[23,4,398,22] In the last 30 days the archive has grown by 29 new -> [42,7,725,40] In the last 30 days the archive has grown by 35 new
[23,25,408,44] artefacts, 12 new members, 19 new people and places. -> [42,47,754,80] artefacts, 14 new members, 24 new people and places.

==

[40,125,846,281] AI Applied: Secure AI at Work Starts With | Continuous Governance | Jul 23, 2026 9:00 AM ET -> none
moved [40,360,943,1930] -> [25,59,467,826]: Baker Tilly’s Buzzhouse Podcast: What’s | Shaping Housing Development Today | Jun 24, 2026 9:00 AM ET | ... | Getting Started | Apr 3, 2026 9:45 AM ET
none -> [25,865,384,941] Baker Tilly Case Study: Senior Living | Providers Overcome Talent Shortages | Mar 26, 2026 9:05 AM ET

## Work required
Taking the records above, retype every line from the one with "[23,4,398,22] In the" down to the one with "[23,25,408,44] artefacts, 12", exactly and with nothing else.

## Task answer
[23,4,398,22] In the last 30 days the archive has grown by 29 new -> [42,7,725,40] In the last 30 days the archive has grown by 35 new
[23,25,408,44] artefacts, 12 new members, 19 new people and places. -> [42,47,754,80] artefacts, 14 new members, 24 new people and places.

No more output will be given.